What is required:
What is needed is an exact copy of the lines in the entries below from the one holding "reference: JOB893 -> JOB983" through the one holding "total: 26061.00 -> 23770.25", pictures excluded.

Stored data:

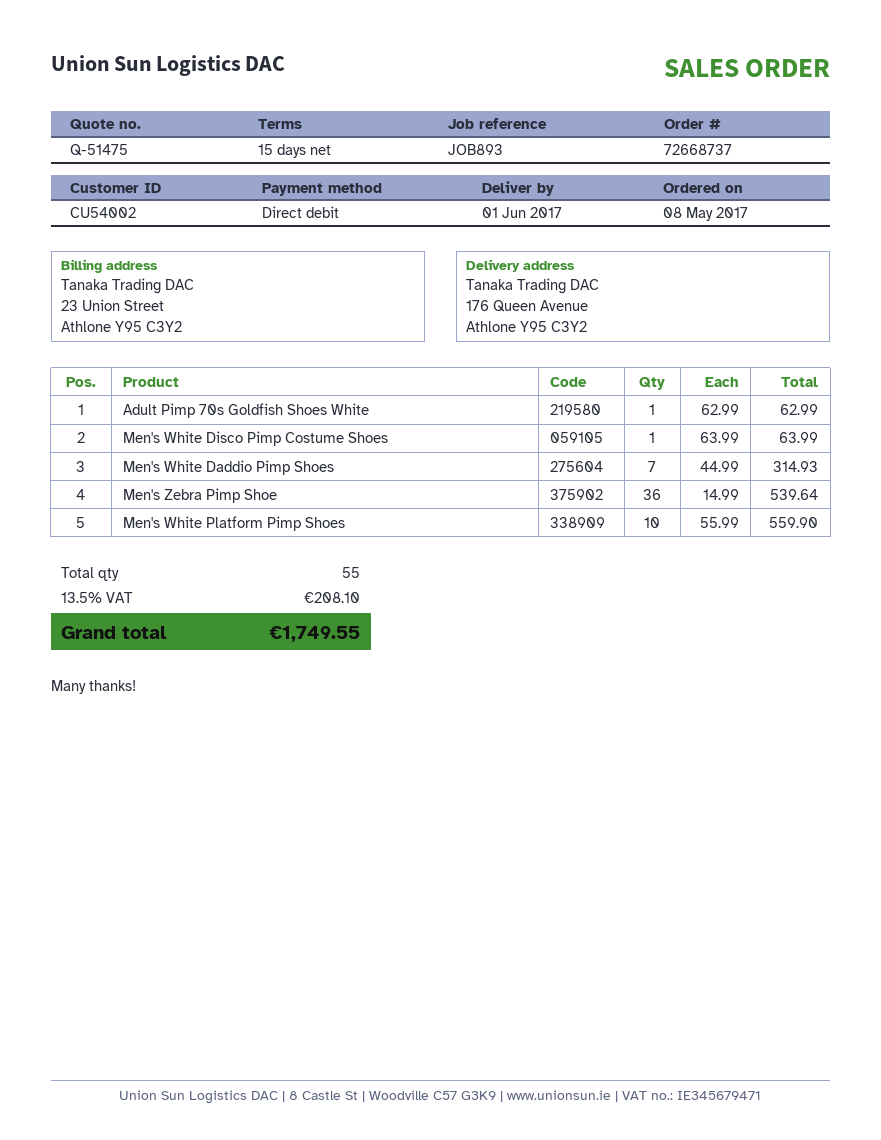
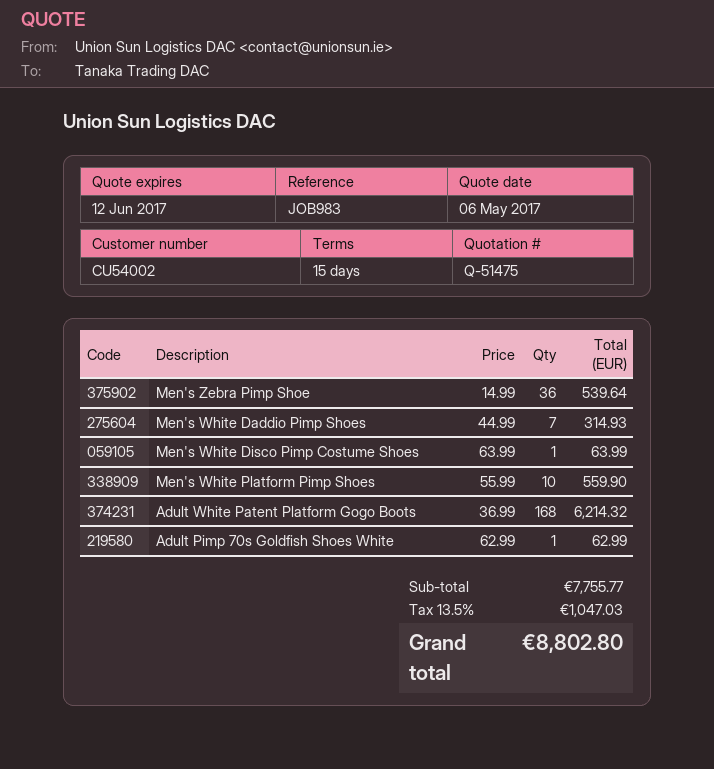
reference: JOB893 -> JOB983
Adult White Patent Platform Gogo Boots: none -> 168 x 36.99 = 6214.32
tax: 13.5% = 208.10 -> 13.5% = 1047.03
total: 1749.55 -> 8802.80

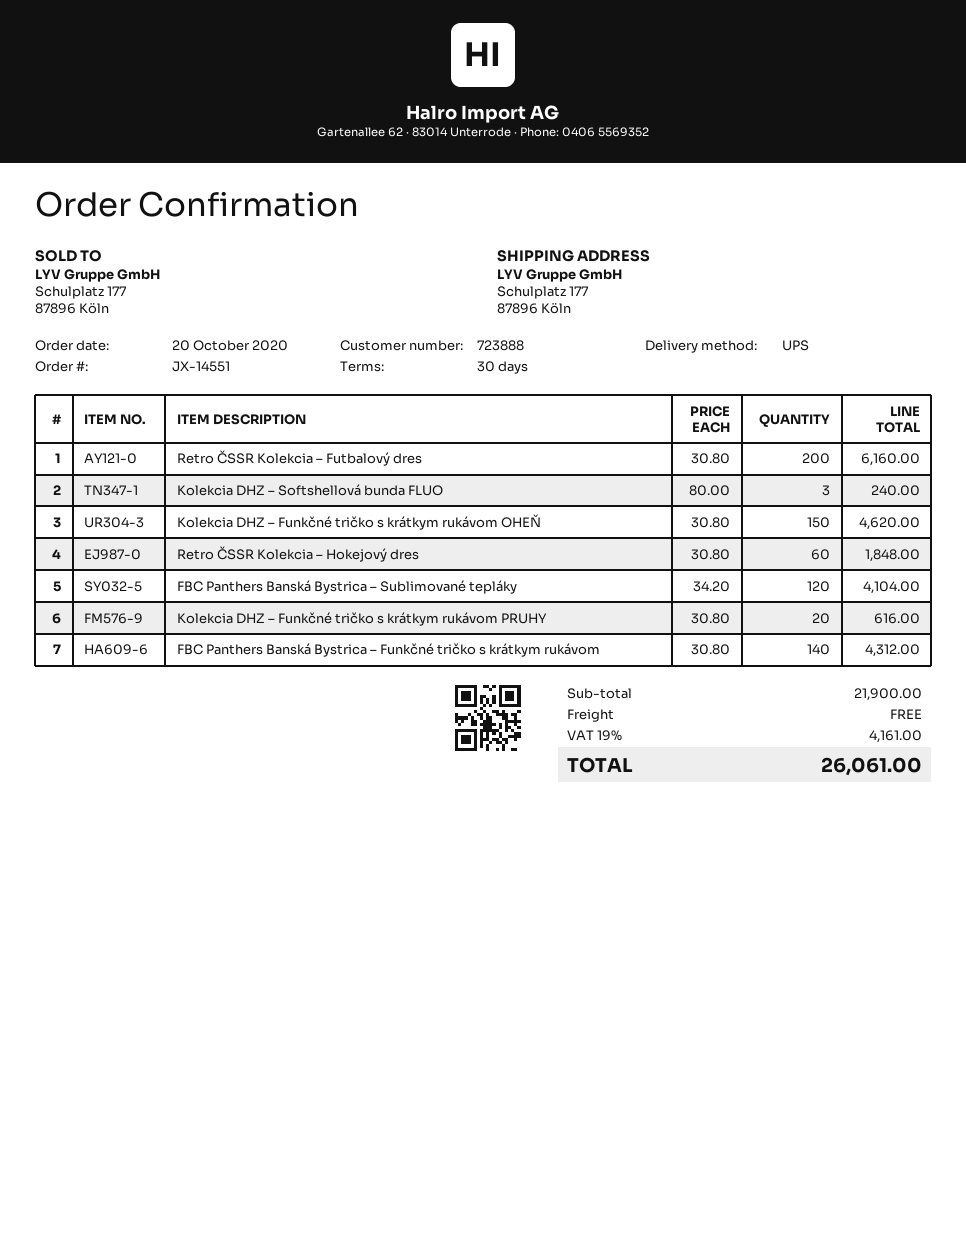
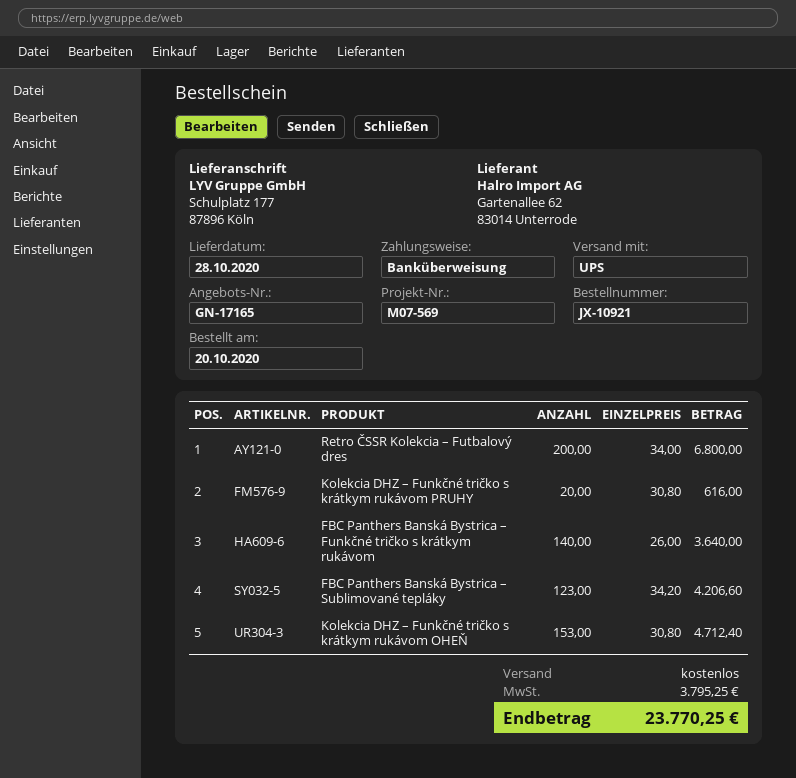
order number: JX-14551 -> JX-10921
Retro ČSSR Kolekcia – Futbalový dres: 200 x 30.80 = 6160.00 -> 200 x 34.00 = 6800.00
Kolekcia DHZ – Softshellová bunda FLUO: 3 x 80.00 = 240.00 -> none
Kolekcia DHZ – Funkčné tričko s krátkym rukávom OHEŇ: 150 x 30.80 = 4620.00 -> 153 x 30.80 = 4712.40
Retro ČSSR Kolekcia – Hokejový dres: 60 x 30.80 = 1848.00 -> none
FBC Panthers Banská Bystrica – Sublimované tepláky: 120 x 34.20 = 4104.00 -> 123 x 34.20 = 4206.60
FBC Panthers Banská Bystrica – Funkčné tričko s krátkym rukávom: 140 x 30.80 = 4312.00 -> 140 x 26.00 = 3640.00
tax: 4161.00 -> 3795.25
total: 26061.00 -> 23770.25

---

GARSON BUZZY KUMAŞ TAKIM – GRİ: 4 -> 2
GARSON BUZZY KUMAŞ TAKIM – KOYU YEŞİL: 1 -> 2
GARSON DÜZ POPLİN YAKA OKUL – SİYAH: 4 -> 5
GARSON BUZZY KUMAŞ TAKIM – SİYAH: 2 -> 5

Exercise output:
reference: JOB893 -> JOB983
Adult White Patent Platform Gogo Boots: none -> 168 x 36.99 = 6214.32
tax: 13.5% = 208.10 -> 13.5% = 1047.03
total: 1749.55 -> 8802.80

order number: JX-14551 -> JX-10921
Retro ČSSR Kolekcia – Futbalový dres: 200 x 30.80 = 6160.00 -> 200 x 34.00 = 6800.00
Kolekcia DHZ – Softshellová bunda FLUO: 3 x 80.00 = 240.00 -> none
Kolekcia DHZ – Funkčné tričko s krátkym rukávom OHEŇ: 150 x 30.80 = 4620.00 -> 153 x 30.80 = 4712.40
Retro ČSSR Kolekcia – Hokejový dres: 60 x 30.80 = 1848.00 -> none
FBC Panthers Banská Bystrica – Sublimované tepláky: 120 x 34.20 = 4104.00 -> 123 x 34.20 = 4206.60
FBC Panthers Banská Bystrica – Funkčné tričko s krátkym rukávom: 140 x 30.80 = 4312.00 -> 140 x 26.00 = 3640.00
tax: 4161.00 -> 3795.25
total: 26061.00 -> 23770.25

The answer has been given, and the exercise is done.